Mais la pression exercée par les pairs et les attentes perçues constituent un mauvais moyen de s’enraciner lorsque les intervenants disposent d’une grande variété d’expériences. Mon expérience me permet peut-être une plus grande variance dans la prise en charge et l'évaluation d'une scène par rapport à une personne qui ne joue que depuis peu de temps.

L'une des préoccupations atténuantes que nous avons est l'inexactitude de nos informations de réponse. Au sein de ma communauté, une organisation contrôle la centre de communication, tandis qu'une deuxième organisation contrôle le composant de réponse. Au fil des ans, nous nous sommes habitués au fait que notre centre de communication ne nous fournit jamais toutes les informations avec exactitude et a des difficultés à gérer les écarts en dehors de la zone de couverture pendant l'incident.
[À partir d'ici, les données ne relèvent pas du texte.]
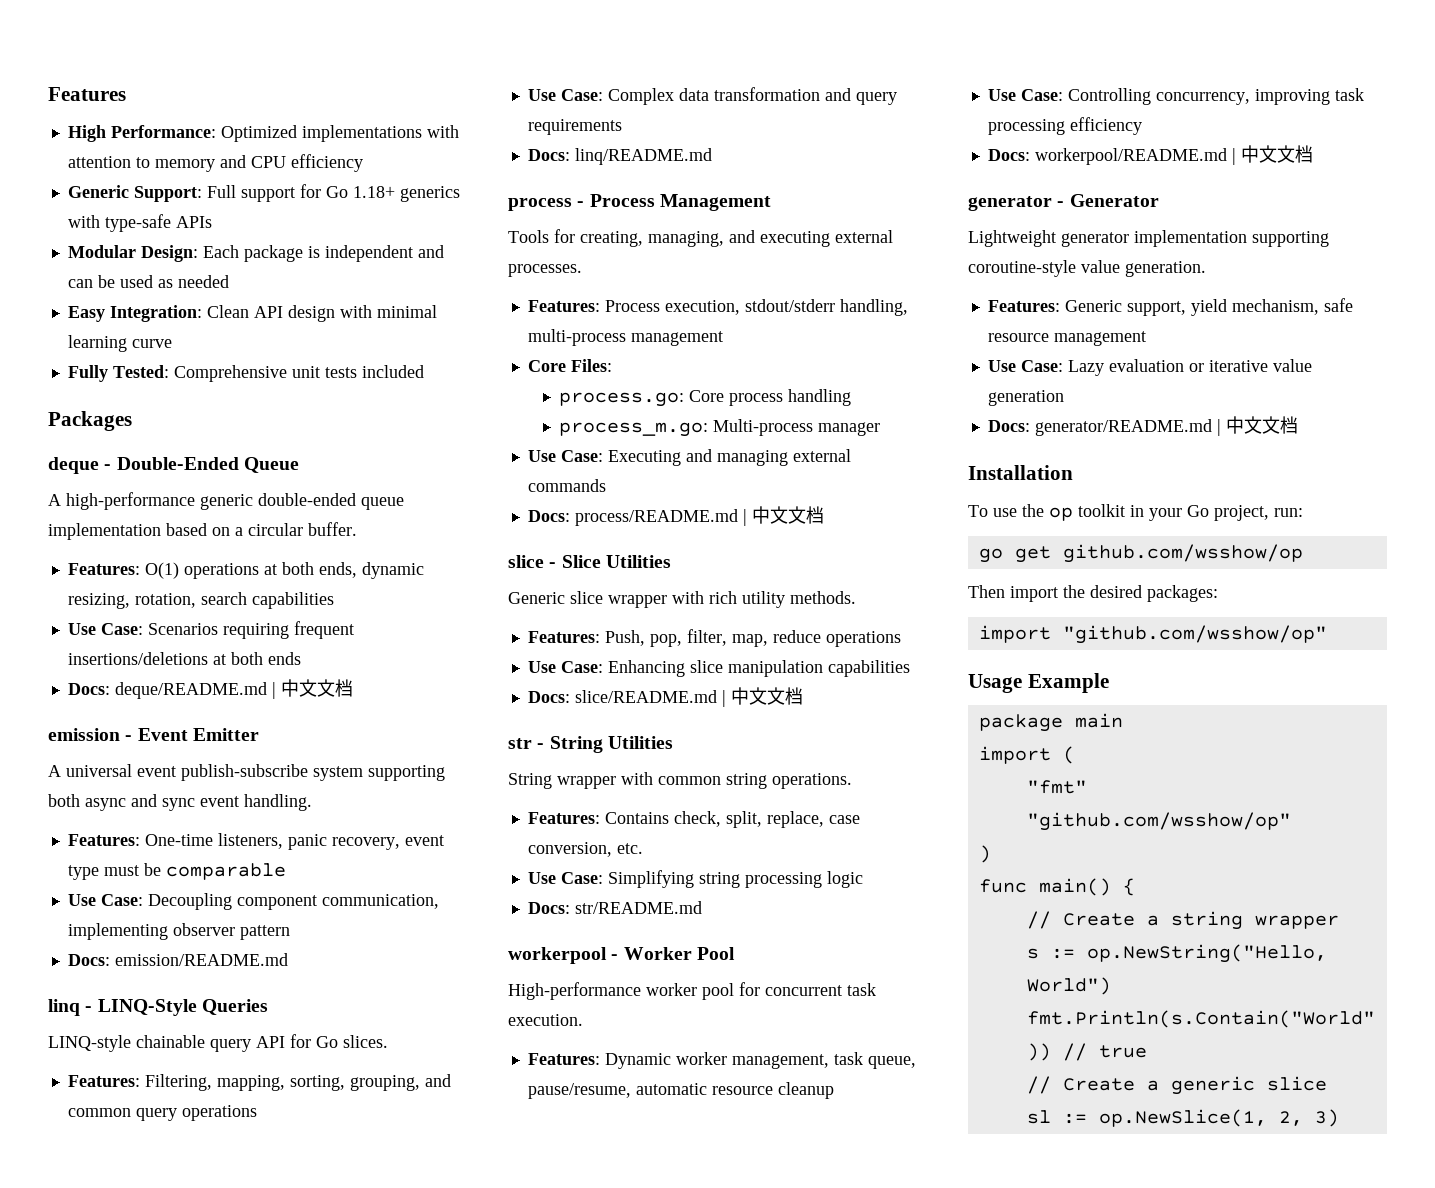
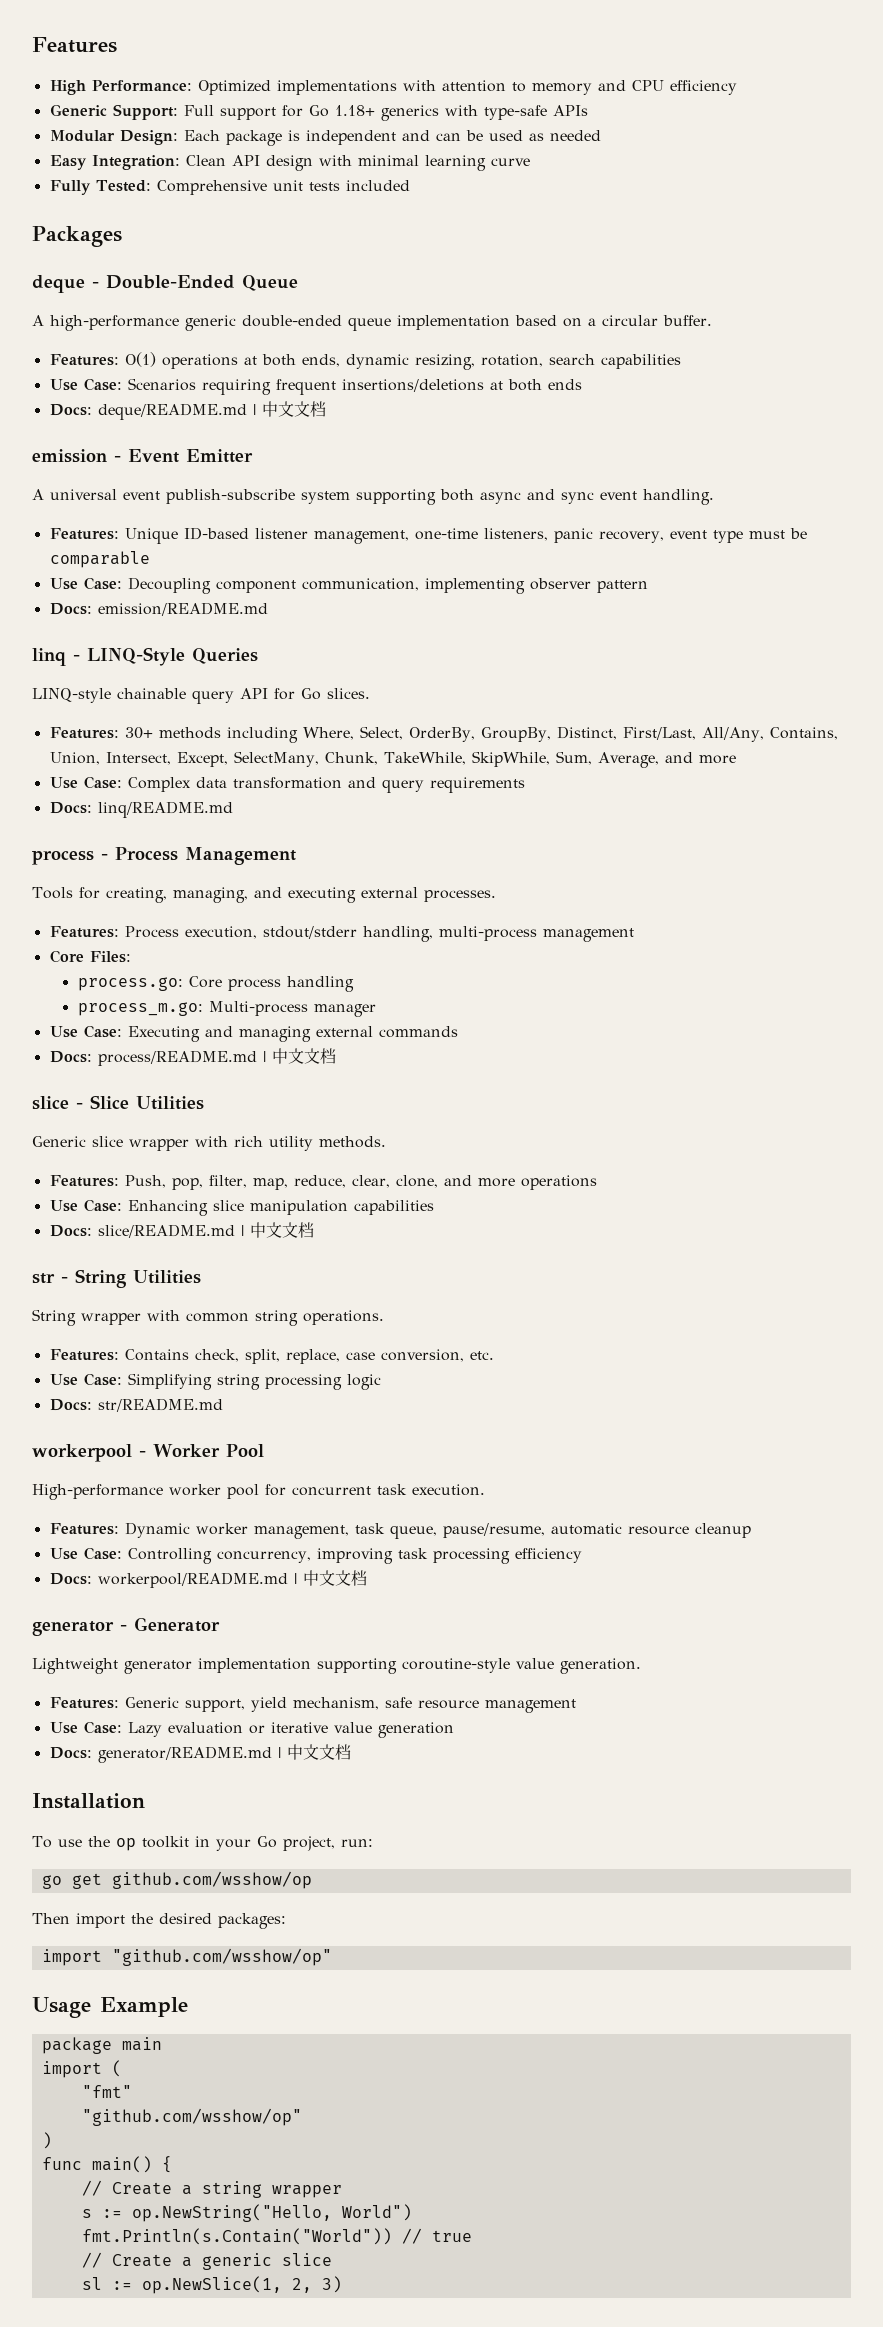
- Features: One-time listeners, panic recovery, event type must be comparable
+ Features: Unique ID-based listener management, one-time listeners, panic recovery, event type must be comparable
- Features: Filtering, mapping, sorting, grouping, and common query operations
+ Features: 30+ methods including Where, Select, OrderBy, GroupBy, Distinct, First/Last, All/Any, Contains, Union, Intersect, Except, SelectMany, Chunk, TakeWhile, SkipWhile, Sum, Average, and more
- Features: Push, pop, filter, map, reduce operations
+ Features: Push, pop, filter, map, reduce, clear, clone, and more operations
Je comprends qu’ils se limitent aux informations qui leur sont communiquées et aux lois / règlements en vigueur qui les empêchent de sortir des sentiers battus. S'agissant de cet appel, ils ont estimé que nous n'avions que trois patients et que nous avions des difficultés à gérer la scène actuelle des dix patients en plus de gérer d'autres appels dans la région.
En pensant aux incidents précédents, il y a un peu plus d'un an, le même parking, le même problème, au même moment de la journée. La seule différence est que le combat a abouti à une tournage de deux personnes et les informations sont entrées comme une fusillade plutôt que comme une bagarre.

En examinant cet incident et d'autres que mes collègues ont également réagi, une chose est devenue très évidente est la vague cyclique de complaisance que nous subissons tous. Un incident se produit et vos sens augmentent et la façon dont vous gérez tous les appels par la suite change. Au fil du temps et en l'absence d'incidents dans votre profession, vos sens diminuent et vous retombez dans la zone de complaisance gestion de la scène et soins aux patients.

Notre retard dans le début des soins aux patients a-t-il joué un rôle dans l'appel? Je pense que c’est parce que cela a accru l’anxiété des spectateurs et des patients et que beaucoup d’entre eux se sont livrés à un jugement hypothétique. Bien que je sois certain que le retard a ajouté à l'angoisse, je ne saurais trop comment le différer, car la sécurité des fournisseurs prime avant tout.

Notre formation nous a-t-elle préparés, oui et non? Nous nous entraînons bien sur les appels dynamiques avec un seul patient, mais pas sur plusieurs appels très dynamiques patient / patient. Dans le passé, nous avons demandé Avis après incident (PIR) Sur la scène qui impliquent plusieurs patients et dans le passé, notre équipe de direction a répondu: «Ce n'est pas nécessaire. Rien de tel ne se reproduira ». Alors que les cadres plus âgés prennent leur retraite et que les plus jeunes prennent leur place, j'espère que tous vont changer pour ces appels dynamiques, car nous sommes très bons à la norme mais nous avons besoin de pratiquer avec l'inhabituel et avant que ce soit à la suite de la visite d'un collègue.